Imagine if I were to ask you to compare any dish from your ancestral homeland, to a similar dish from a nearby region, country, or even city. I am sure that you would jump to say with utmost certainty that the food hailing from your region is superior. Is it because you have objectively compared the methods of preparation, seasoning, textures and aromas that have gone into each of the dishes? Of course not. We love the food that we do because at its core, the value of food isn’t within the physical preparation, but in the centuries of culture, struggle, and beauty that manifests itself within each dish.  

This thought is one of the inspirations behind my YouTube series: The Origin of Food. I believe that if we use food as a common ground point of discussion, we can achieve a far more effective and positive way of educating people about cultures. 

The fried chicken stereotype: a stereotype so common that we were all aware of it growing up. The stereotype that Black people, specifically African Americans, love eating fried chicken. On the surface, there doesn’t seem to be any negative connotations with this statement. However, we all know that it is generally said with a condescending and derogatory tone. So how did this stereotype come about? Furthermore, what if I told you that if you read into the history of fried chicken, you would actually come to see it as a remarkable symbol for resistance. 

Going back over excerpts from African American slave journals, we can gather a fair image of the type of diet they were fed by the slave owners. Most of the meat which they would have been given would be discarded from the main cuts that the owners would eat. Undesirable cuts such as entrails of pigs, neck and rear cuts of cattle etc. Chickens would be the best chance of having a decent cut of meat as they were the cheapest animals for the plantation owners to discard. Enslaved people that were given such a lowly ration would have to do a lot to it in order to make it both palatable, and highly calorific. This is where frying comes into it. By taking pieces of seasoned, breaded chicken and frying them in cauldrons of hot oil over fires, they were able to increase the value of this and aid their chances of survival. While this may seem like a strong form of survival on their plantation, it is important to remember that many cooking techniques which the enslaved Africans had learnt, was not from the US, but from their motherland. West Africans already had a tradition of frying meat in hot oil, cooking with yams and native greens etc.   

We can see through this that no matter how much of their identity the slave owners tried to strip away, the core elements of their culture could never be removed. Where they used yams in Africa, they found sweet potatoes in America, and collard greens became their newfound plant. The resilience of African Americans was so powerful that they created an entire cuisine off the back of the oppression which they faced.  

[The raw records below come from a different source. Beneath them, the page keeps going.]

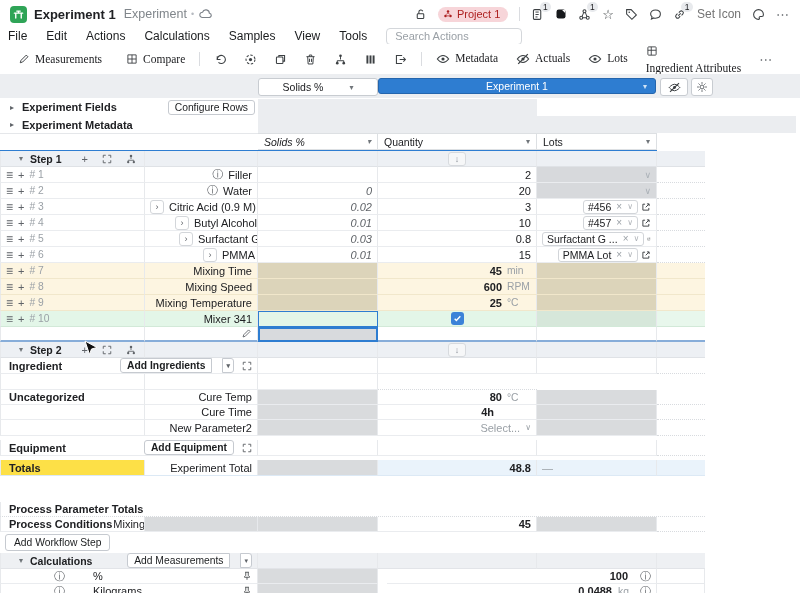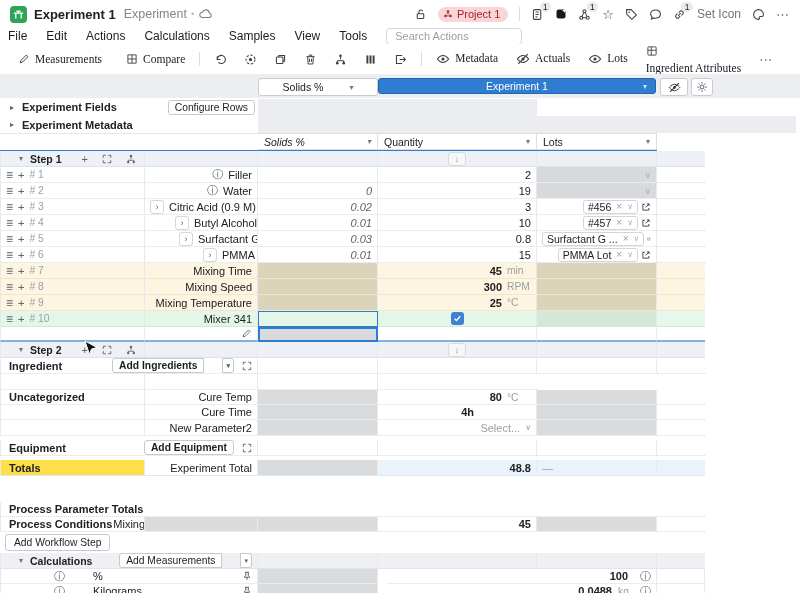--- a/index.html
+++ b/index.html
@@ -407,7 +407,7 @@
         <span>0</span>
       </div>
     <div class="c qty">
-        <span>19</span>
+        <span>20</span>
         <span class="u"></span>
       </div>
     <div class="c dissel">

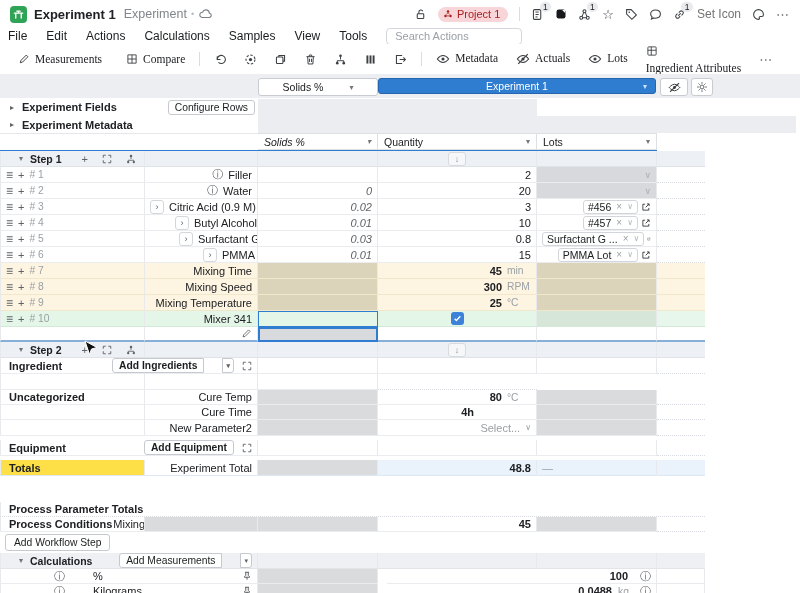--- a/index.html
+++ b/index.html
@@ -561,7 +561,7 @@
       </div>
     <div class="c sol"></div>
     <div class="c qty">
-        <span class="bold-v">300</span>
+        <span class="bold-v">600</span>
         <span class="u">RPM</span>
       </div>
     <div class="c lot"></div>

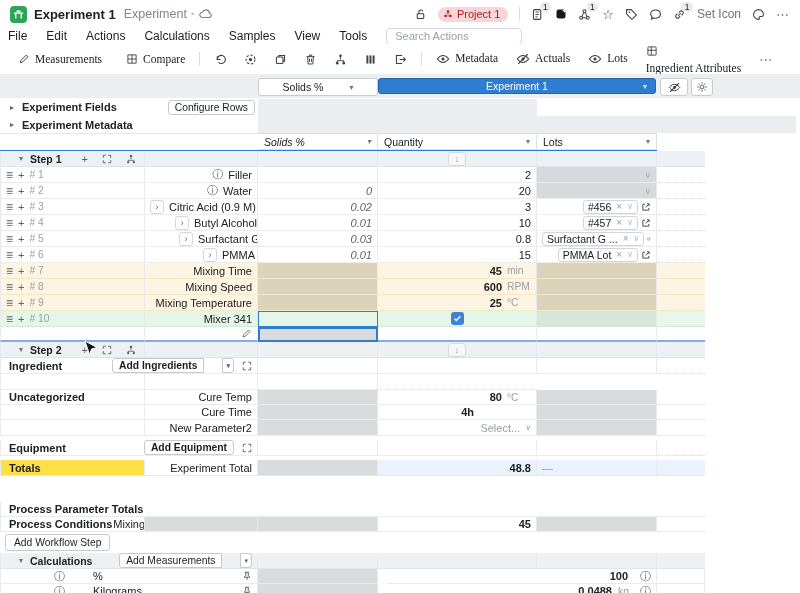--- a/index.html
+++ b/index.html
@@ -85,7 +85,7 @@
   .selB{background:#d8dadd !important;outline:2px solid #2e7dd1;outline-offset:-2px;}
   .pr-bot .c{border-bottom:2px solid #87add9;}
   .lbl{font-weight:bold;font-size:11px;padding-left:8px;}
-  .addgrp{margin-left:auto;display:flex;align-items:center;gap:18px;text-align:right;}
+  .addgrp{margin-left:auto;display:flex;align-items:center;gap:10px;text-align:right;}
   .capbtn{background:#fff;border:1px solid #c6cad0;border-radius:0 3px 3px 0;font-size:7px;color:#5f6368;padding:2.5px 3px;}
   .addgrp .smallbtn{border-radius:3px 0 0 3px;}
   .addgrp .smallbtn.solo{border-radius:3px;}

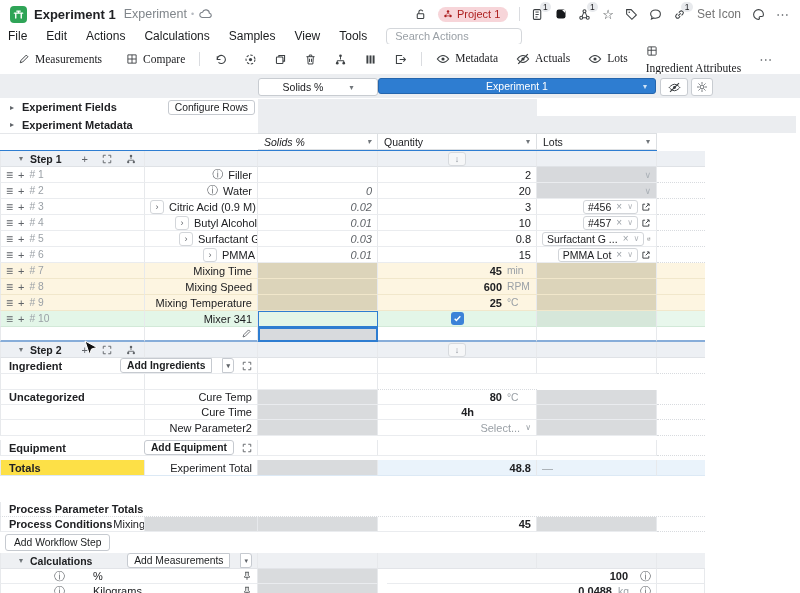--- a/index.html
+++ b/index.html
@@ -694,7 +694,7 @@
         <span>Cure Time</span>
       </div>
     <div class="c gray"></div>
-    <div class="c qty" style="padding-right:62px;">
+    <div class="c qty" style="padding-right:42px;">
         <span class="bold-v">4h</span>
       </div>
     <div class="c gray"></div>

Fast forward to the days of emancipation and African Americans were faced with the challenge of surviving in a country which still didn’t view them as free. While they may have been able to walk freely, they were restricted from certain rights such as owning cattle.

This meant that many entrepreneurs raised chickens on farms, selling their meat and also frying chicken as a means of business. In the face of oppression, the success grew within the African American community, something which was met with resistance from the right wing. There were many attempts to paint this narrative that African Americans had better lives as slaves, and as freed individuals were lazy and uncouth. 

In 1915, a film called ‘Birth of a Nation’ was released; a film which came from the minds of the KKK and which was pivotal in the creation of the fried chicken stereotype. There is a scene within it which features ‘The Negro party in control of the State House of Representatives’. Through this, the viewer sees an awful depiction of African Americans with their bare feet up over court room desks, eating greasy fried chicken with their bare hands, and behaving in an ‘uncivilised’ way. It is important to note that the average white American during this time had not owned slaves and were simply forming their understanding of Black people through the way in which they were being depicted by the elite class of the US. This film would go on to undermine the success of African Americans and create a vilifying caricature which would go on for over a century. A food which was so powerful and significant, completely flipped around to become a negative stereotype which bears significance even today. 

It is not enough for us to teach the next generation the simple lesson, ‘don’t be racist’, simply because it does not erase these latent stereotypes that exist within us all. Instead, we must look into the stories surrounding these misconceptions, and not just unlearn them, but to relearn the true history. 

The truth is that soul food is one of the greatest acts of defiance and resilience in the face of oppression. Where African Americans had no voice, no freedom, and no power; soul food existed as the steppingstone to freedom, with fried chicken at the forefront.